At one point, those contacts included the Vatican, which Frankel had approached after launching an organization called the St. Francis of Assisi Foundation and offering to donate many millions to Catholic charities. Those millions never materialized, but Frankel acquired additional credibility by mentioning Vatican officials in business dealings.

The man behind this sprawling scheme is a shy, nebbishy Toledo native who operated with a handful of aliases and kept his interaction with others to a bare minimum. Frankel was rarely photographed and he once instructed the University of Toledo, where he took some courses, to seal his record.

Those who met him say he played the charming financial whiz with utterly convincing brio. In reality, Frankel was downright phobic about investing in the stock market. In previous jobs with securities firms, his bosses fumed as Frankel spent day after day promising to earn a fortune for his clients, only to stare endlessly at his computer screen. At one point, according to an associate, Frankel consulted a hypnotherapist to help him screw up the courage to trade.

The search for Frankel began in May when firefighters were summoned to an empty house in wealthy Greenwich, where they found smoldering documents in a file cabinet and signs of a hastily planned departure. There were notes left behind suggesting that the Toledo native had been searching for a country to flee to and consulting astrological charts to determine the right moment to leave.
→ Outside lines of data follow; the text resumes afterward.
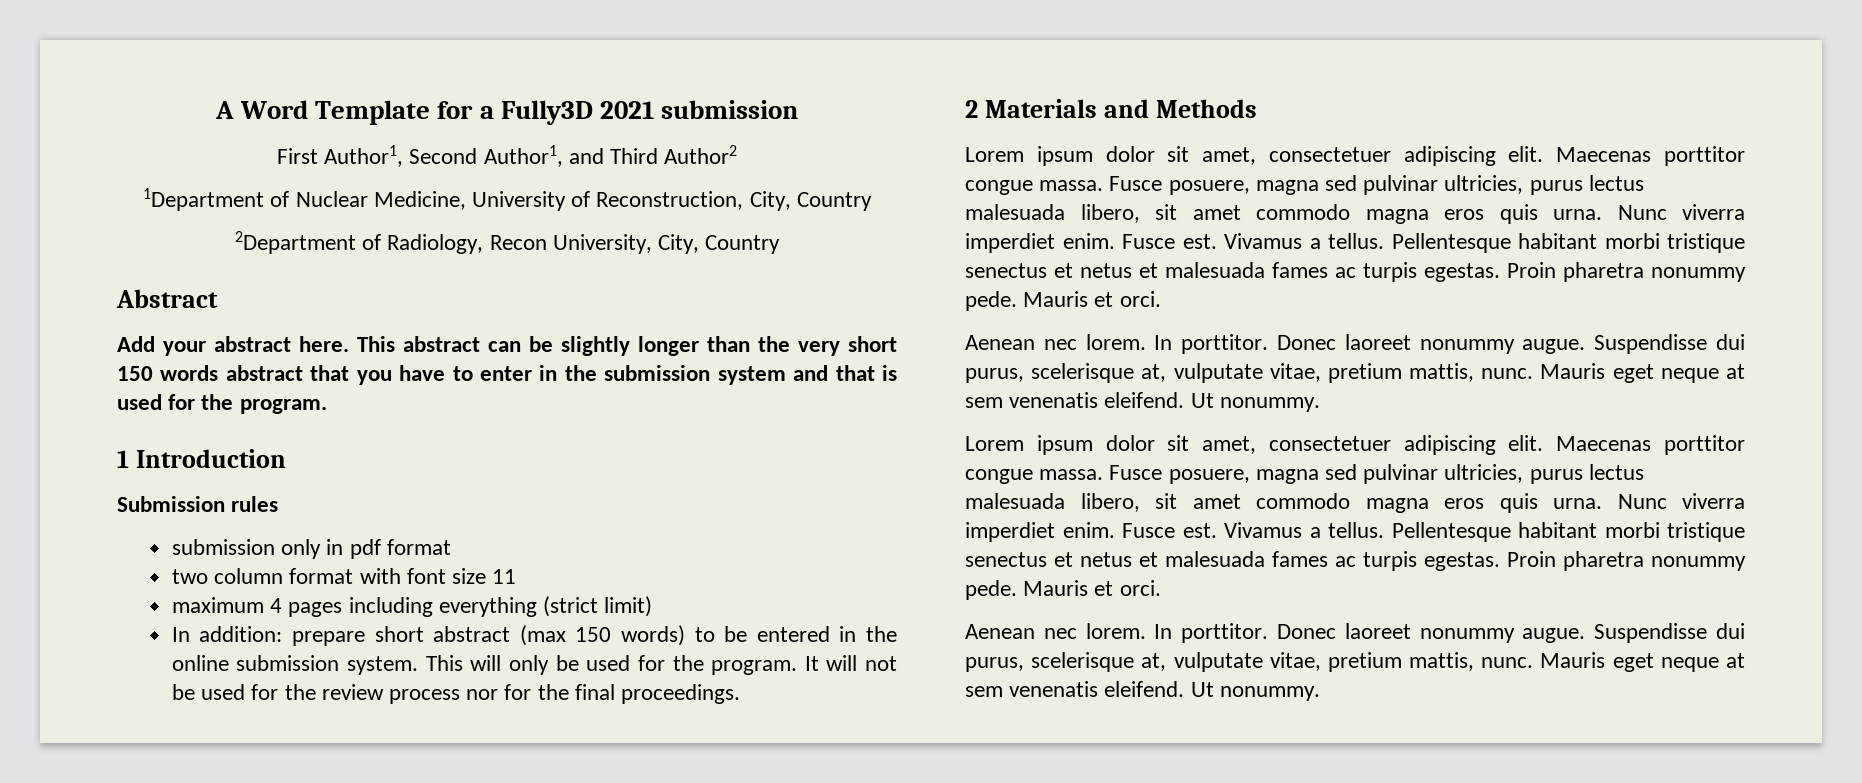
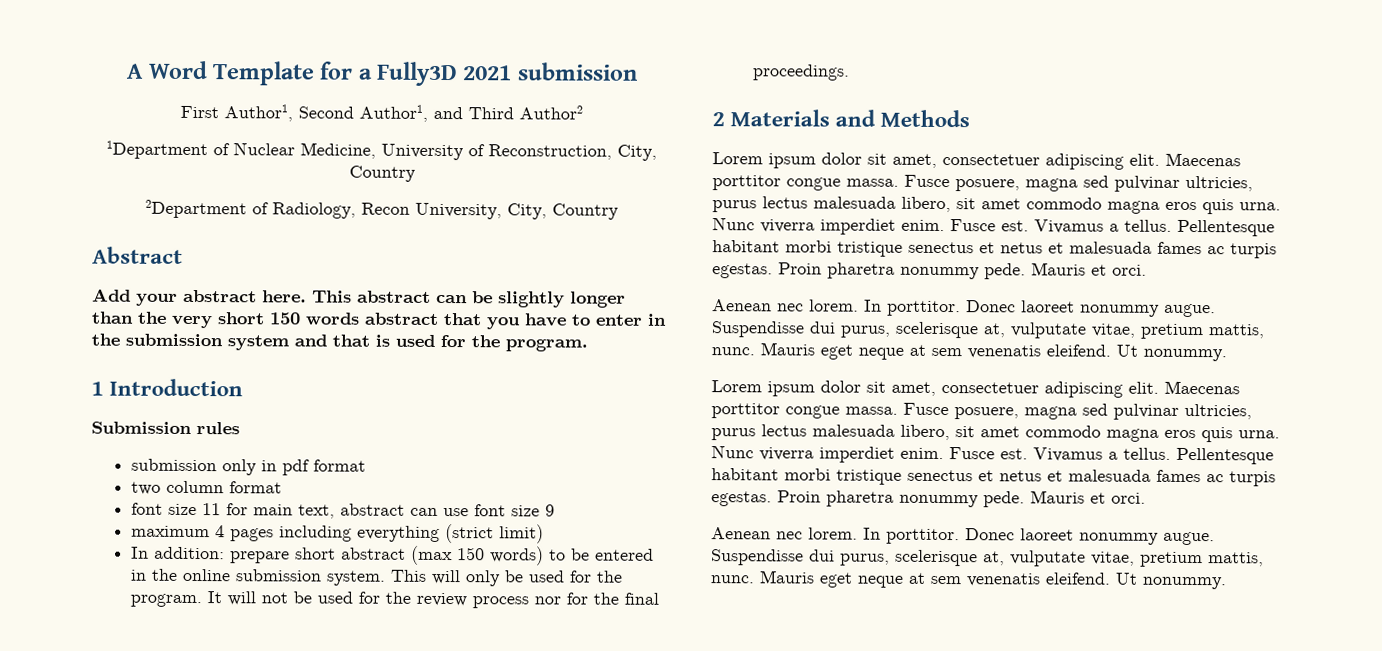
- two column format with font size 11
+ two column format
+ font size 11 for main text, abstract can use font size 9

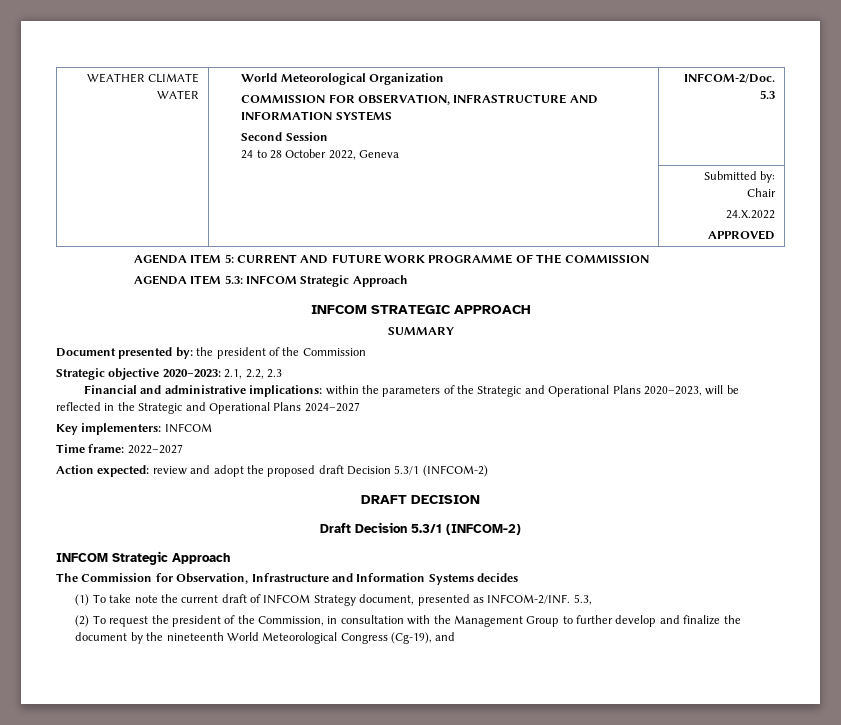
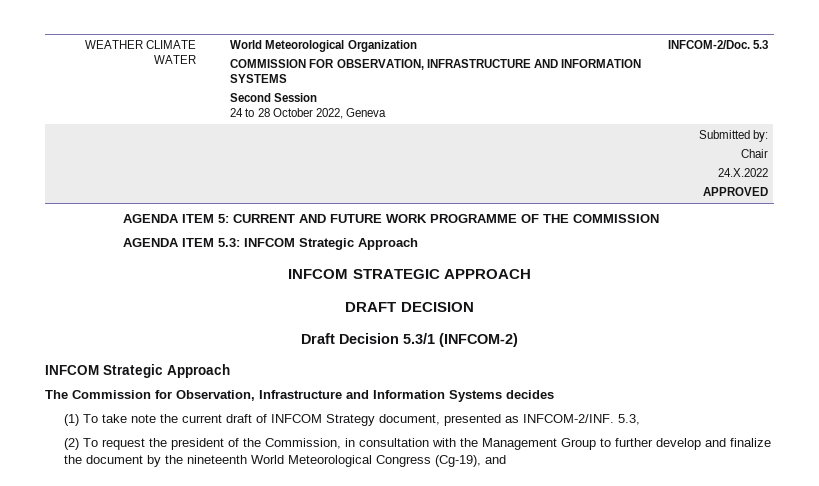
- SUMMARY
- Document presented by: the president of the Commission
- Strategic objective 2020–2023: 2.1, 2.2, 2.3
- Financial and administrative implications: within the parameters of the Strategic and Operational Plans 2020–2023, will be reflected in the Strategic and Operational Plans 2024–2027
- Key implementers: INFCOM
- Time frame: 2022–2027
- Action expected: review and adopt the proposed draft Decision 5.3/1 (INFCOM-2)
Among the findings: a task list with reminders to "launder money" and "get $ to Israel get it back in."

His disappearance followed the opening of an investigation by Tennessee and Mississippi insurance regulators, who grew suspicious of the activities of Frankel-owned companies and brought court actions against them.

Frankel had reportedly boarded a plane to Italy with a few million in diamonds and several young women. There, he managed to elude authorities for months, though he reportedly found life on the lam a disagreeable annoyance. At one point, he sent friends searching around Rome for Chinese food.

The capture of Frankel ends a mounting embarrassment for the FBI, which had launched an exhaustive investigation that had proved largely fruitless until yesterday. The quarry in this chase was hardly a savvy fugitive. In fact, Frankel was nearly captured several times, once by a British tabloid that almost nabbed him a few weeks ago in a complex entrapment scheme.

Undoubtedly, Frankel missed the comforts of his home, a 6,000-square-foot, $3 million house that was a high-tech marvel, studded with locks, video cameras, 100 computers and a security command post with a bank of televisions. Limousines arrived and departed at all hours of the day and night. There, he kept pornographic videos and sado-masochistic literature, and as many as 20 women at a time, many of them Eastern Europeans recruited over the Internet and through personal ads. He took his favorites shopping at New York's priciest stores, and many of them were placed on his payroll.